◆ MATERIAL PROVIDED
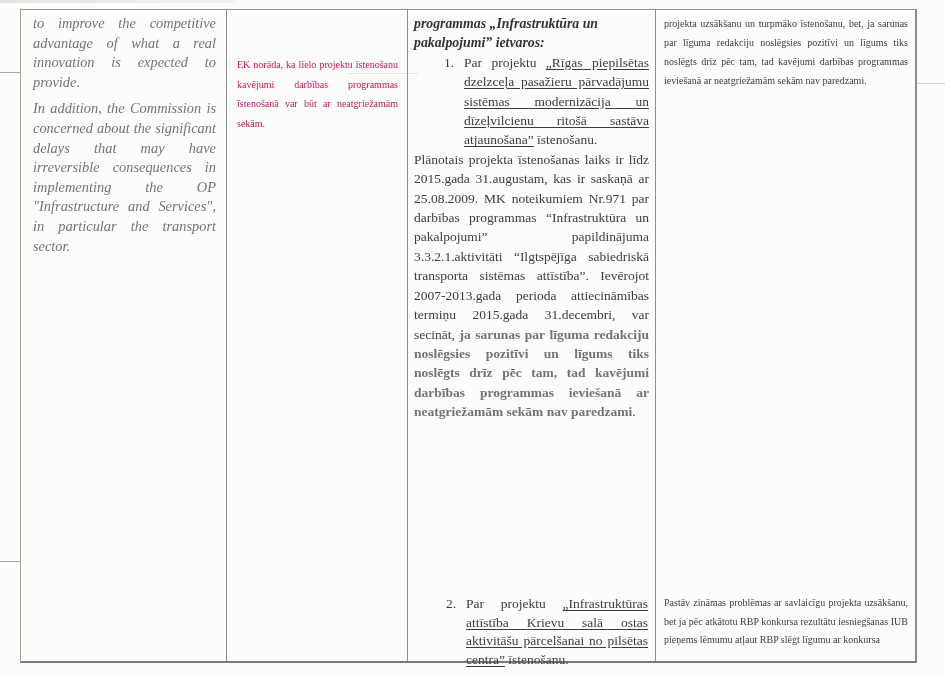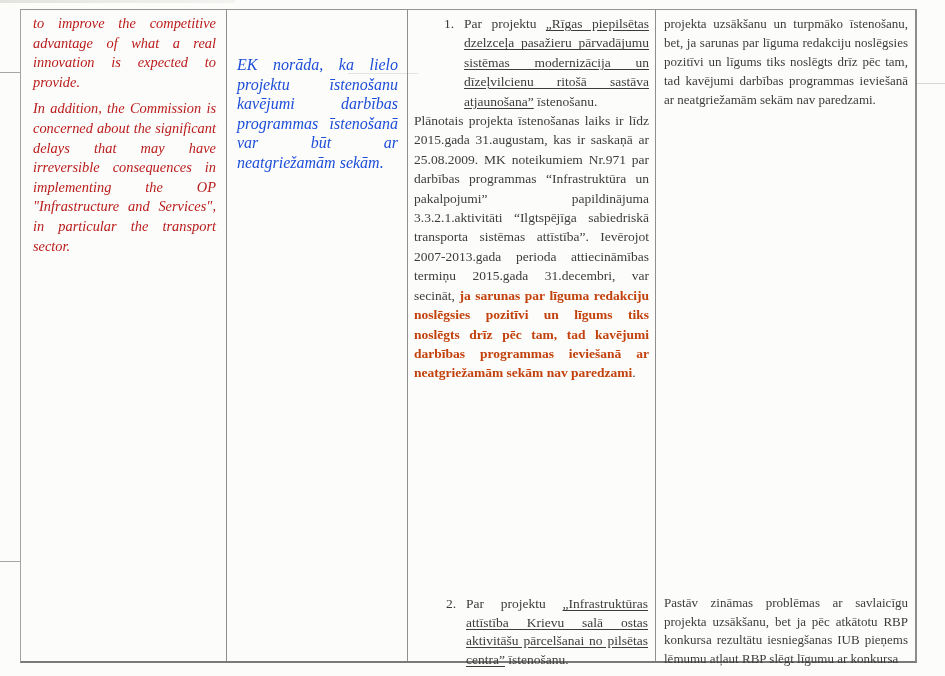--- a/index.html
+++ b/index.html
@@ -29,40 +29,40 @@
     border-bottom:2px solid #7a7a78;
   }
   .col { position:absolute; top:0; bottom:0; overflow:visible; }
   .col1 { left:0;     width:206px; border-right:1px solid #8f8f8d; padding:4px 10px 0 12px; }
   .col2 { left:206px; width:181px; border-right:1px solid #8f8f8d; padding:45px 9px 0 10px; }
   .col3 { left:387px; width:248px; border-right:1px solid #8f8f8d; padding:4px 6px 0 6px; }
   .col4 { left:635px; width:262px; padding:4px 10px 0 8px; }
   
   .col1 p {
     font-style:italic; font-size:14.4px; line-height:19.6px;
-    text-align:justify; color:#b91c1c;
+    text-align:justify; color:#737373;
   }
   .col1 p + p { margin-top:7px; }
   .col2 p {
-    font-style:italic; font-size:16px; line-height:19.5px;
-    text-align:justify; color:#1d4ed8;
+    font-size:10px; line-height:19.5px;
+    text-align:justify; color:#be185d;
   }
   .col3 { font-size:13.5px; line-height:19.4px; }
-  .col4 { font-size:13px; line-height:19px; }
+  .col4 { font-size:10px; line-height:19px; }
   .heading {
     font-weight:bold; font-style:italic; font-size:13.8px; line-height:19.4px;
     max-width:215px; color:#333331;
   }
   .just { text-align:justify; }
   .list-item { display:flex; }
   .item1 { margin-left:30px; }
   .num { flex:none; width:20px; }
   .item-text { flex:1; text-align:justify; }
   .u { text-decoration:underline; text-underline-offset:2px; }
-  b { color:#c2410c; }
+  b { color:#737373; }
   .item2 { position:absolute; top:585px; left:38px; width:202px; line-height:18.6px; }
   .para-bottom { position:absolute; top:584px; left:8px; width:244px; line-height:18.7px; }
 </style>
 </head>
 <body>
 
 <div id="page">
 
   <div class="scan-smudge"></div>
   <div class="edge-line edge-left-top"></div>
@@ -75,20 +75,21 @@
     <div class="col col1">
       <p>to improve the competitive advantage of what a real innovation is expected to provide.</p>
       <p>In addition, the Commission is concerned about the significant delays that may have irreversible consequences in implementing the OP "Infrastructure and Services", in particular the transport sector.</p>
     </div>
 
     <div class="col col2">
       <p>EK norāda, ka lielo projektu īstenošanu kavējumi darbības programmas īstenošanā var būt ar neatgriežamām sekām.</p>
     </div>
 
     <div class="col col3">
+      <p class="heading">programmas „Infrastruktūra un pakalpojumi” ietvaros:</p>
 
       <div class="list-item item1">
         <span class="num">1.</span>
         <span class="item-text"><span>Par projektu </span><span class="u">„Rīgas piepilsētas dzelzceļa pasažieru pārvadājumu sistēmas modernizācija un dīzeļvilcienu ritošā sastāva atjaunošana”</span><span> īstenošanu.</span></span>
       </div>
 
 
       <p class="just"><span>Plānotais projekta īstenošanas laiks ir līdz 2015.gada 31.augustam, kas ir saskaņā ar 25.08.2009. MK noteikumiem Nr.971 par darbības programmas “Infrastruktūra un pakalpojumi” papildinājuma 3.3.2.1.aktivitāti “Ilgtspējīga sabiedriskā transporta sistēmas attīstība”. Ievērojot 2007-2013.gada perioda attiecināmības termiņu 2015.gada 31.decembri, var secināt, </span><b>ja sarunas par līguma redakciju noslēgsies pozitīvi un līgums tiks noslēgts drīz pēc tam, tad kavējumi darbības programmas ieviešanā ar neatgriežamām sekām nav paredzami</b><span>.</span></p>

◆ WHAT TO DO
Would you transcribe, exactly, the lines running from the one that contains "max-width:215px; color:#333331;" through the final line of the listing above? Include both ends and nothing else.

◆ TASK OUTPUT
     max-width:215px; color:#333331;
   }
   .just { text-align:justify; }
   .list-item { display:flex; }
   .item1 { margin-left:30px; }
   .num { flex:none; width:20px; }
   .item-text { flex:1; text-align:justify; }
   .u { text-decoration:underline; text-underline-offset:2px; }
-  b { color:#c2410c; }
+  b { color:#737373; }
   .item2 { position:absolute; top:585px; left:38px; width:202px; line-height:18.6px; }
   .para-bottom { position:absolute; top:584px; left:8px; width:244px; line-height:18.7px; }
 </style>
 </head>
 <body>
 
 <div id="page">
 
   <div class="scan-smudge"></div>
   <div class="edge-line edge-left-top"></div>
@@ -75,20 +75,21 @@
     <div class="col col1">
       <p>to improve the competitive advantage of what a real innovation is expected to provide.</p>
       <p>In addition, the Commission is concerned about the significant delays that may have irreversible consequences in implementing the OP "Infrastructure and Services", in particular the transport sector.</p>
     </div>
 
     <div class="col col2">
       <p>EK norāda, ka lielo projektu īstenošanu kavējumi darbības programmas īstenošanā var būt ar neatgriežamām sekām.</p>
     </div>
 
     <div class="col col3">
+      <p class="heading">programmas „Infrastruktūra un pakalpojumi” ietvaros:</p>
 
       <div class="list-item item1">
         <span class="num">1.</span>
         <span class="item-text"><span>Par projektu </span><span class="u">„Rīgas piepilsētas dzelzceļa pasažieru pārvadājumu sistēmas modernizācija un dīzeļvilcienu ritošā sastāva atjaunošana”</span><span> īstenošanu.</span></span>
       </div>
 
 
       <p class="just"><span>Plānotais projekta īstenošanas laiks ir līdz 2015.gada 31.augustam, kas ir saskaņā ar 25.08.2009. MK noteikumiem Nr.971 par darbības programmas “Infrastruktūra un pakalpojumi” papildinājuma 3.3.2.1.aktivitāti “Ilgtspējīga sabiedriskā transporta sistēmas attīstība”. Ievērojot 2007-2013.gada perioda attiecināmības termiņu 2015.gada 31.decembri, var secināt, </span><b>ja sarunas par līguma redakciju noslēgsies pozitīvi un līgums tiks noslēgts drīz pēc tam, tad kavējumi darbības programmas ieviešanā ar neatgriežamām sekām nav paredzami</b><span>.</span></p>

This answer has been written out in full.